# [Try it]
The answer must be the number of lines in the listing below that contain "article", and nothing else.

# [Data listing]
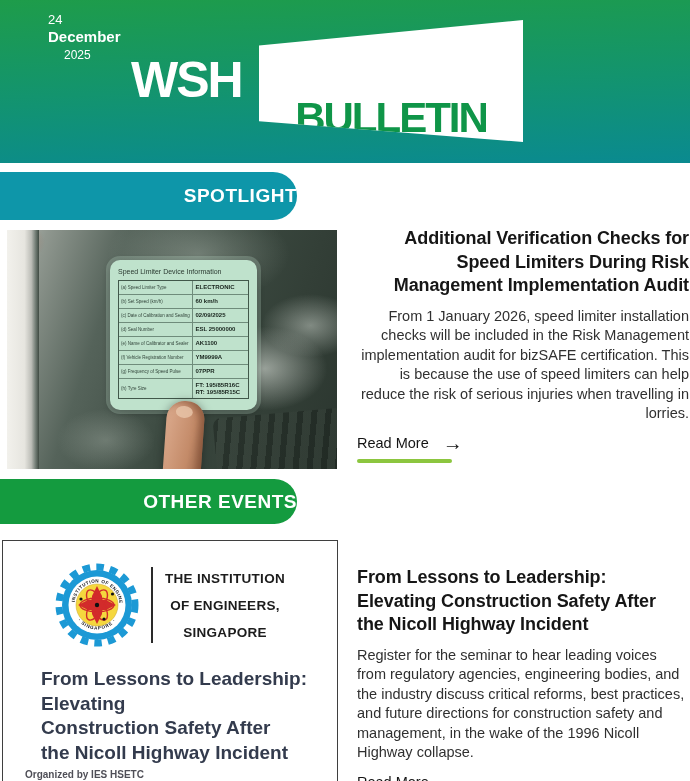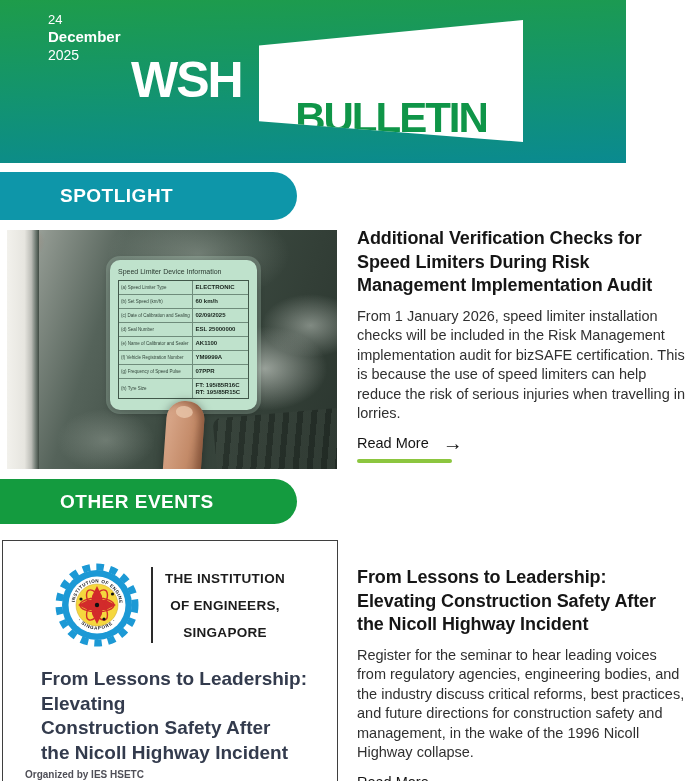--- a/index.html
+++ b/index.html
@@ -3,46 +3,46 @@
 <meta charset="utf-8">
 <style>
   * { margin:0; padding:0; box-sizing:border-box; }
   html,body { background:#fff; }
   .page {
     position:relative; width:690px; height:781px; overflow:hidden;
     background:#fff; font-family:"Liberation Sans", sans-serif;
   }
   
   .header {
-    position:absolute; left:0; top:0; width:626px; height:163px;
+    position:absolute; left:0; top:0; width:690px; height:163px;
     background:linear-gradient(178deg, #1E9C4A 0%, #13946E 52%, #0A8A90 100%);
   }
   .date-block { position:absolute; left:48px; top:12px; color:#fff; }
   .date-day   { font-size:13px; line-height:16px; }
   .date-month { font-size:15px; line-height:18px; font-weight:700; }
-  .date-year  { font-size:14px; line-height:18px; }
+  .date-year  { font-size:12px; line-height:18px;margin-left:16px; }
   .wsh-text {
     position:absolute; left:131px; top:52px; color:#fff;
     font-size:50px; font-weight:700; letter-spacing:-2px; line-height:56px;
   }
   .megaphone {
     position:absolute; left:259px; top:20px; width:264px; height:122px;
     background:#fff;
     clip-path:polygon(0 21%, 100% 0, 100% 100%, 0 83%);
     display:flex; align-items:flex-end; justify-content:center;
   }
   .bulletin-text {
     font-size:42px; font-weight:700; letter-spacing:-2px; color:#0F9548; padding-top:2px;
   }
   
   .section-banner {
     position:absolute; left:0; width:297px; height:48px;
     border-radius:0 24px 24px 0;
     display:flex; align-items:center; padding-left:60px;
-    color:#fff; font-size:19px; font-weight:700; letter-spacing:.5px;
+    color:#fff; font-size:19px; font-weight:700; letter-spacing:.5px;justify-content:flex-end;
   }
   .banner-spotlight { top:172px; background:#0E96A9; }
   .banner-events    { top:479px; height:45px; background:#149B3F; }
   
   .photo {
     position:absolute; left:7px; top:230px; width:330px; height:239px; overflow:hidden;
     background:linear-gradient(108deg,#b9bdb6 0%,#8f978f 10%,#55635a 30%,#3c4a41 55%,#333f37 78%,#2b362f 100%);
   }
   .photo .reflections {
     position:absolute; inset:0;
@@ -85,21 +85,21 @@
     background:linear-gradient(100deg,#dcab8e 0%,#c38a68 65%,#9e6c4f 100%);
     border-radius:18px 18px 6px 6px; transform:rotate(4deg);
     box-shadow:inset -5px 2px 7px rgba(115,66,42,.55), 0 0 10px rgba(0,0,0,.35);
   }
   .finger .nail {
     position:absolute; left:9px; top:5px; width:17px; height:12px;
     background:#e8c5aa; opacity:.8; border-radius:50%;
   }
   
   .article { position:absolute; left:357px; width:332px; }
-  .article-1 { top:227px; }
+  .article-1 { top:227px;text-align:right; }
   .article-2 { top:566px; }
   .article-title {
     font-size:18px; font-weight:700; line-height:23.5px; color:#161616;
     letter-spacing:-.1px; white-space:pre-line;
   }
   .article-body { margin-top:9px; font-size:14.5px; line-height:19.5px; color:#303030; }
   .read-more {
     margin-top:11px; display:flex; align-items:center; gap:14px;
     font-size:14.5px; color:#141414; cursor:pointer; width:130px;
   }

--

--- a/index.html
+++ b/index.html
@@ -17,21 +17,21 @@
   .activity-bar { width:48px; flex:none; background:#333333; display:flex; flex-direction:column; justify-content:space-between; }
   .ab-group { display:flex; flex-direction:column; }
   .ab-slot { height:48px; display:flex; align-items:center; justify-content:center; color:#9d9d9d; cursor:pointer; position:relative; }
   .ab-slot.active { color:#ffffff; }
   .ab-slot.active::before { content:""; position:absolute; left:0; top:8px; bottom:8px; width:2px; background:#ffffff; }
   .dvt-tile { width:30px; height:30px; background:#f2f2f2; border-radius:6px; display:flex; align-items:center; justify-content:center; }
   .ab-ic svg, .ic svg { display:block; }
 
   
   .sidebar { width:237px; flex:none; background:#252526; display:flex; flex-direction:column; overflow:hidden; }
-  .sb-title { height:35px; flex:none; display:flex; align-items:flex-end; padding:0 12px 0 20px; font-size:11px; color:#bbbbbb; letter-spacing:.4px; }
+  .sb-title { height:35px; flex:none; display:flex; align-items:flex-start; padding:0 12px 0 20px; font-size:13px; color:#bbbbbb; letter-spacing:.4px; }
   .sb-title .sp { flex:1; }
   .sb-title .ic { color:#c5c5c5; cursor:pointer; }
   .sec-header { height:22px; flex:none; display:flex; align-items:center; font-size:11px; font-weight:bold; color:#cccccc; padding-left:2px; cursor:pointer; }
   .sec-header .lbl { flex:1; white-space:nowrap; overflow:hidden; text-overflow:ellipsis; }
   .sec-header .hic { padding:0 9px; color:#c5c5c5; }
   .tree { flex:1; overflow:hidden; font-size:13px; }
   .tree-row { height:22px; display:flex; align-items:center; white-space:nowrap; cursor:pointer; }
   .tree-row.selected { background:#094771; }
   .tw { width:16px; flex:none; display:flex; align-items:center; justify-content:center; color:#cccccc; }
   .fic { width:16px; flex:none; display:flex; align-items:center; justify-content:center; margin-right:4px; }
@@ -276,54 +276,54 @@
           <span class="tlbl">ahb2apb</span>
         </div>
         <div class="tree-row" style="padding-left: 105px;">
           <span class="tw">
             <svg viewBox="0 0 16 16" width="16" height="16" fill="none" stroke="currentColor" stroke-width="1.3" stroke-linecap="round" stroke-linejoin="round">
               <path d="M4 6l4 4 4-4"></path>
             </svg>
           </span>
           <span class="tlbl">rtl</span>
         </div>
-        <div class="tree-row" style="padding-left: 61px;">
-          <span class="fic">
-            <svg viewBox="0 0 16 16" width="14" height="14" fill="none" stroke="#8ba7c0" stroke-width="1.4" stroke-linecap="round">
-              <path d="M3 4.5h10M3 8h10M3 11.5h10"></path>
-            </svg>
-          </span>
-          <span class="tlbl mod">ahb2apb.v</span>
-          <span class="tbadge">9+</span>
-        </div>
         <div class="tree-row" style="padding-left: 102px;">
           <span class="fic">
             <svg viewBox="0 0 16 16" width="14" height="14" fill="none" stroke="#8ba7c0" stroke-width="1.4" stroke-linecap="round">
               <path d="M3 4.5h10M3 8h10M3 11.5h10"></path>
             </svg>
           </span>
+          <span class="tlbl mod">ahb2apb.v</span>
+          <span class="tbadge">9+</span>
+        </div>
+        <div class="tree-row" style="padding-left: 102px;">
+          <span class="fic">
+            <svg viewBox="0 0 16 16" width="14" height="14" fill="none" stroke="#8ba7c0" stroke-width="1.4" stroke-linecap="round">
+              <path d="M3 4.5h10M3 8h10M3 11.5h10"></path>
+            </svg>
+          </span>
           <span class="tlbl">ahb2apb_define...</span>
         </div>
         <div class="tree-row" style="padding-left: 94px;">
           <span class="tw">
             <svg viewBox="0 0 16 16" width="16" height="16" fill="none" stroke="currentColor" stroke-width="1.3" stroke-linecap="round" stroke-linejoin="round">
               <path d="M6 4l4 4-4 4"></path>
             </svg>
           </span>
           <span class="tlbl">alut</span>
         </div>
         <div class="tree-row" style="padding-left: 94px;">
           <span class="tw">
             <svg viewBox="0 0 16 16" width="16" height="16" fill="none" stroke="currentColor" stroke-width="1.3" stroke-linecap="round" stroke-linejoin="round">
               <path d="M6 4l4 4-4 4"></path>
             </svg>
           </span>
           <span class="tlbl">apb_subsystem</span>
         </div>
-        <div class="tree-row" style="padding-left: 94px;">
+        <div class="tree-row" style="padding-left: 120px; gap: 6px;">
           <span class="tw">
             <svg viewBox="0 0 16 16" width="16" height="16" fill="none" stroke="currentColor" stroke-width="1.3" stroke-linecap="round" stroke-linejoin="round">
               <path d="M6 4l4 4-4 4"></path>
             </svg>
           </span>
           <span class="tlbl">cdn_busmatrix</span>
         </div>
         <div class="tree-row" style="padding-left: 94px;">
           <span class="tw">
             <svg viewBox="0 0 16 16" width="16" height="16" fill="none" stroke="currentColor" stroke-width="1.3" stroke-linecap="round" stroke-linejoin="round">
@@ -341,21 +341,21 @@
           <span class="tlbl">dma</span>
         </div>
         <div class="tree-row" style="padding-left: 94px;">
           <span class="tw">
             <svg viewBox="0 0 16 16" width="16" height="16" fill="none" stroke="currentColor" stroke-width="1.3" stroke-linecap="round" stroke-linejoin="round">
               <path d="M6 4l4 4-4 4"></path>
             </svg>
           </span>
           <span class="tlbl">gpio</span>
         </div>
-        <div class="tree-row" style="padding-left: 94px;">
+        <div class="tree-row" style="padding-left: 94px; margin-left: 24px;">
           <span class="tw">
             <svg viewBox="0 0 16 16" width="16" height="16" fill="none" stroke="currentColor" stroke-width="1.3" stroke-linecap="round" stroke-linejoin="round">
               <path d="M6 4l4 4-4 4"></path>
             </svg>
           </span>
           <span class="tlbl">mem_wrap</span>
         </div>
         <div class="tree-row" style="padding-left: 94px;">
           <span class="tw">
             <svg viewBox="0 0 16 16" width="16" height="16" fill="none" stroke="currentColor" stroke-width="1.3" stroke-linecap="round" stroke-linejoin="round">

# [Answer area]
6